● **WHAT IS REQUIRED**:
From the first line to the last, repeat the data exactly and drop the pictures.

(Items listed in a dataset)

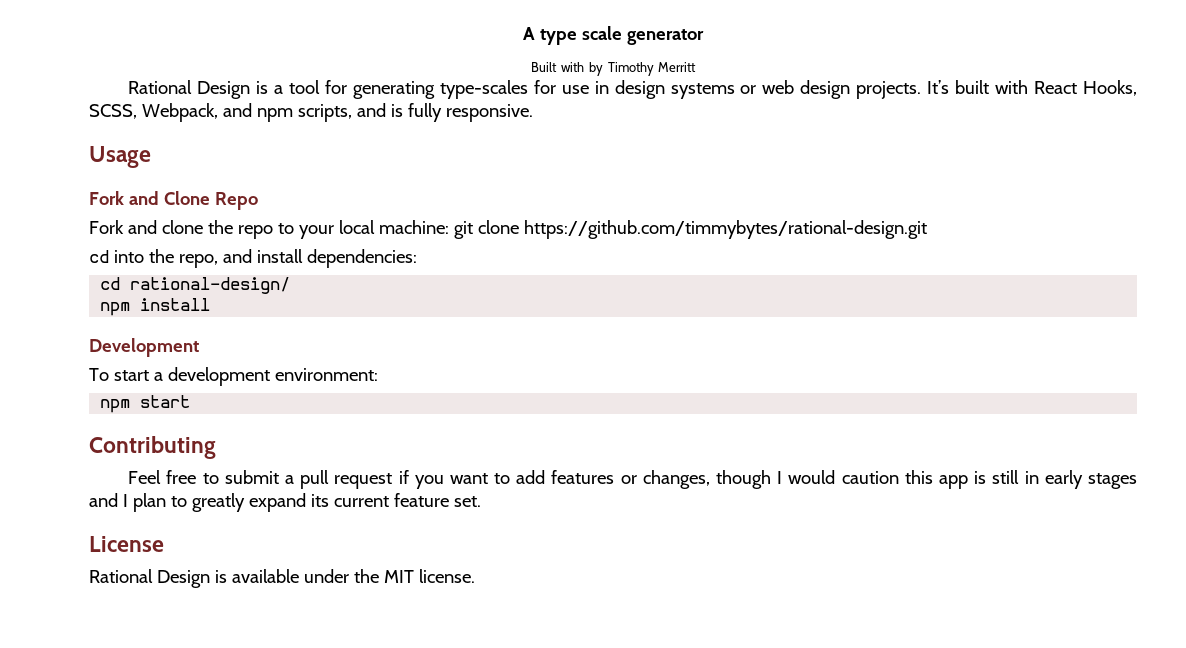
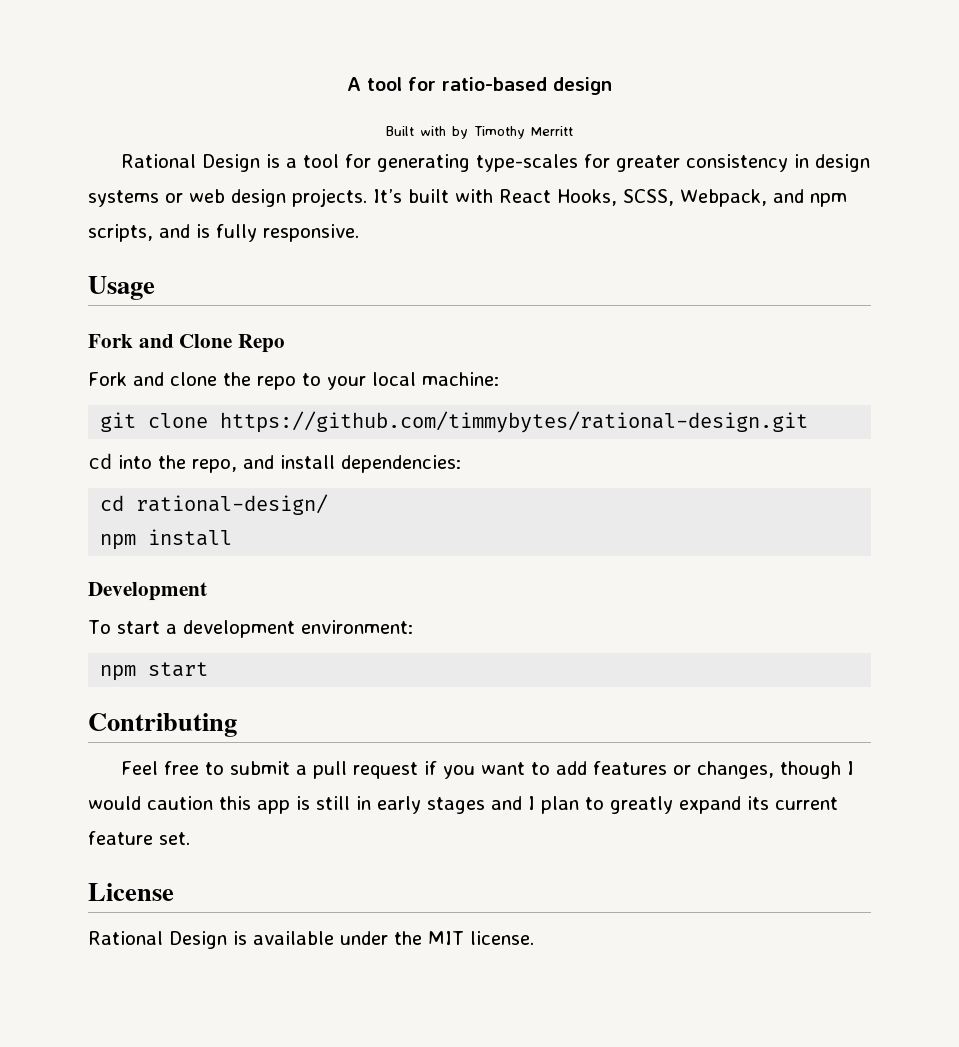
[540,26,704,45] type scale generator -> [367,77,612,95] tool for ratio-based design
[561,85,589,94] use -> [616,154,789,172] greater consistency
(449, 227) none -> (499, 379) //

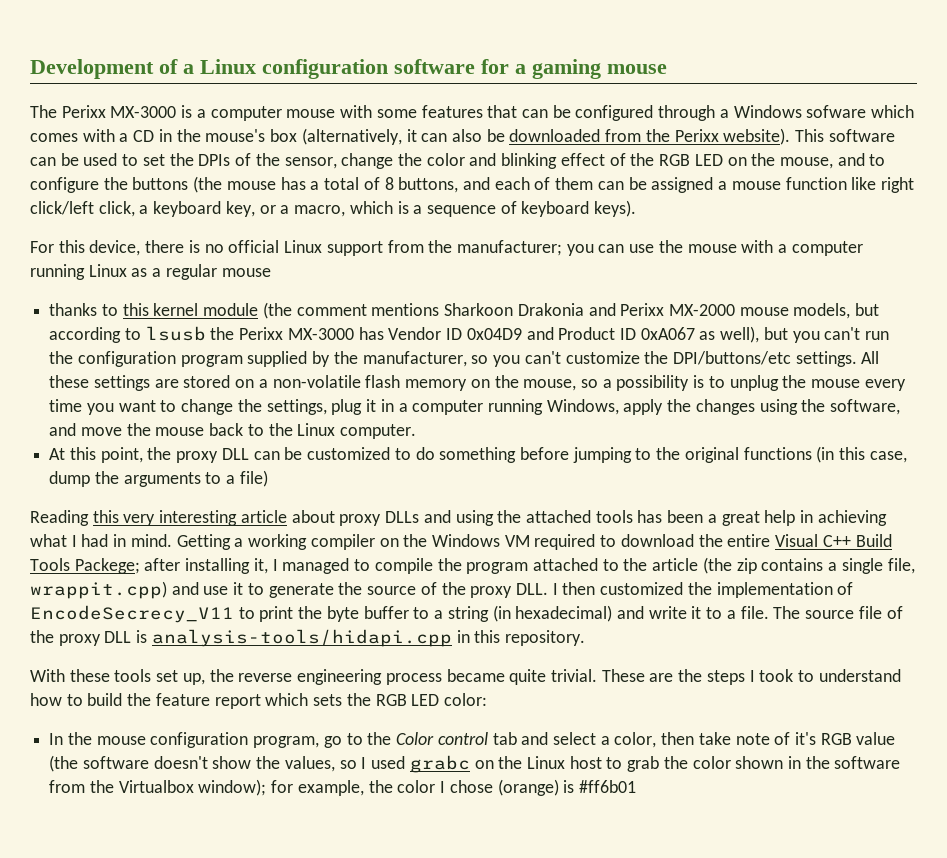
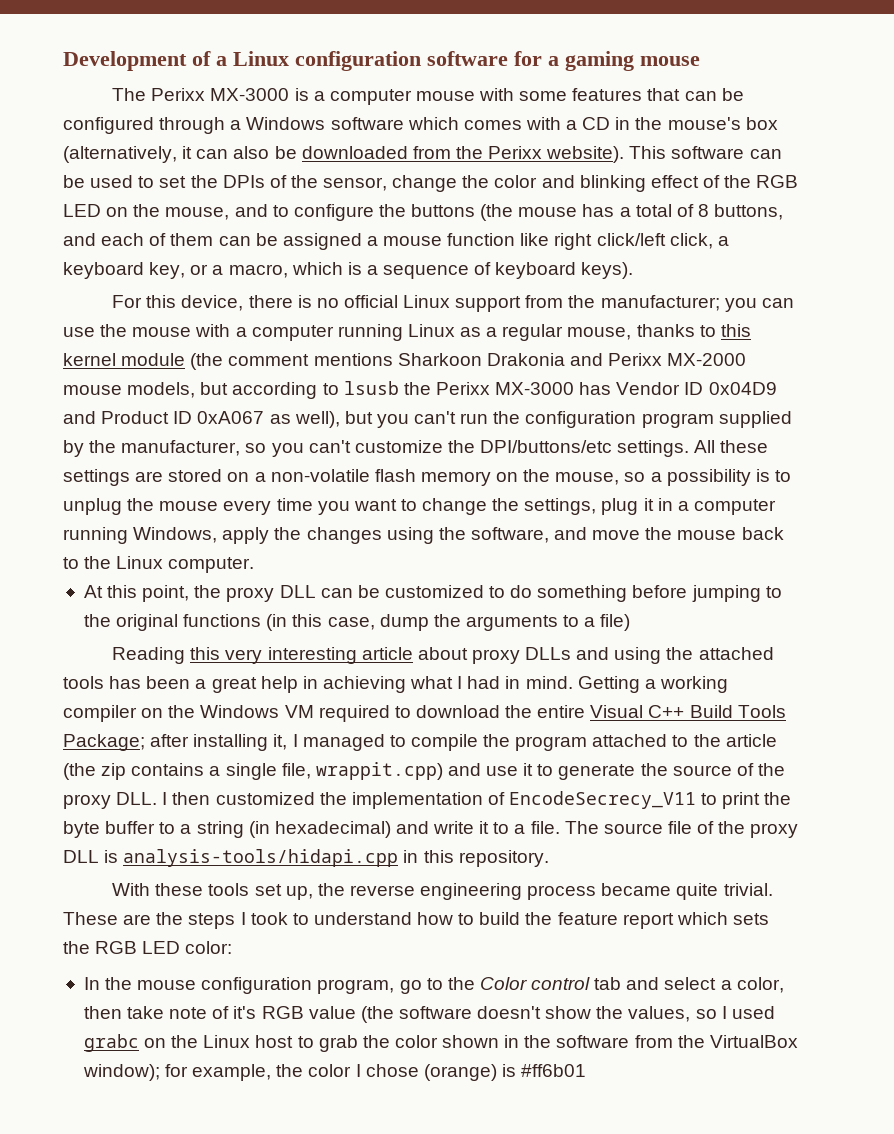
[806,105,867,118] sofware -> [330,117,404,130] software
[221,268,271,277] mouse // -> [567,327,632,340] mouse,
[74,558,140,574] Packege; -> [63,734,145,751] Package;
[118,780,194,793] Virtualbox -> [709,1035,798,1048] VirtualBox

● **WRITTEN REPLY**:
[540,26,704,45] type scale generator -> [367,77,612,95] tool for ratio-based design
[561,85,589,94] use -> [616,154,789,172] greater consistency
(449, 227) none -> (499, 379) //

[806,105,867,118] sofware -> [330,117,404,130] software
[221,268,271,277] mouse // -> [567,327,632,340] mouse,
[74,558,140,574] Packege; -> [63,734,145,751] Package;
[118,780,194,793] Virtualbox -> [709,1035,798,1048] VirtualBox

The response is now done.